• _Assignment_
Search the records below for the word "Мнения" and show every line where it occurs.

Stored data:

· · · ·

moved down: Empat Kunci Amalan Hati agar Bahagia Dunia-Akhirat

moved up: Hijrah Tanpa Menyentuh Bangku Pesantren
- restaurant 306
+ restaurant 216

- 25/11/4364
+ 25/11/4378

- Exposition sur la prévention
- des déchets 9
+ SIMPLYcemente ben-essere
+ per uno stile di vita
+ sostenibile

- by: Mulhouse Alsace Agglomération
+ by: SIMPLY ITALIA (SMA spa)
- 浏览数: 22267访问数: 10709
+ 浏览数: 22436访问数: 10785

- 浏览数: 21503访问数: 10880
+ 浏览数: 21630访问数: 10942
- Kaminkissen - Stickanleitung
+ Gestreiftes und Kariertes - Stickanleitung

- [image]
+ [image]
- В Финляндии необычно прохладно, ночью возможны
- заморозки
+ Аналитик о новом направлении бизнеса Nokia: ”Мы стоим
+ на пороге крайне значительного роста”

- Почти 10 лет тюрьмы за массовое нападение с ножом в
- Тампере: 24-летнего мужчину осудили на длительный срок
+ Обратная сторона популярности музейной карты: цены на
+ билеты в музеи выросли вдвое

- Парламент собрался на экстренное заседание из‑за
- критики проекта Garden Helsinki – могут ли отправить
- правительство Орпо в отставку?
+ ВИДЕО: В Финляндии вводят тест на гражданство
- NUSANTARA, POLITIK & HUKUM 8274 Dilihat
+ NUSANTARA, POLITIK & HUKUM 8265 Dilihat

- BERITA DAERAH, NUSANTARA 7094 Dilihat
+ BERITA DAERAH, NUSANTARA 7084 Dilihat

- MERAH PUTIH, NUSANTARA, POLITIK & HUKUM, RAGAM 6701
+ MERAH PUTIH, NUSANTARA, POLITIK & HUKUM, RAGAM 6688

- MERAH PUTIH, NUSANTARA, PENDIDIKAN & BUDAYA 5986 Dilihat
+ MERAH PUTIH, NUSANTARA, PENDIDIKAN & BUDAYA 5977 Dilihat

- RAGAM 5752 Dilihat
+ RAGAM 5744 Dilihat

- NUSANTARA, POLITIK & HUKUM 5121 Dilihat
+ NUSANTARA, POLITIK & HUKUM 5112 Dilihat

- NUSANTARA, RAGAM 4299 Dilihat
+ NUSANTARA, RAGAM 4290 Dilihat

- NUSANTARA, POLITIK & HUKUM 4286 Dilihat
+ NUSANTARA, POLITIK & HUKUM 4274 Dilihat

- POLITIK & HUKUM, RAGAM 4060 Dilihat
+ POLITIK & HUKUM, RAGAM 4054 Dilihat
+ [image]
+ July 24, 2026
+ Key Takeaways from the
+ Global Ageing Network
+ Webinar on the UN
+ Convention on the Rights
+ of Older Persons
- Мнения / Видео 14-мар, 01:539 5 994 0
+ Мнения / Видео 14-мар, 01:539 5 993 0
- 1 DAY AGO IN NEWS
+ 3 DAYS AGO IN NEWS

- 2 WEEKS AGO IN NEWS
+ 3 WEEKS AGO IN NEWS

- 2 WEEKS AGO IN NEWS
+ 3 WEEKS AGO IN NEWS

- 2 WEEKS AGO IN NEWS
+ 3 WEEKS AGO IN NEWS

· · · ·

• _Problem solution_
- Мнения / Видео 14-мар, 01:539 5 994 0
+ Мнения / Видео 14-мар, 01:539 5 993 0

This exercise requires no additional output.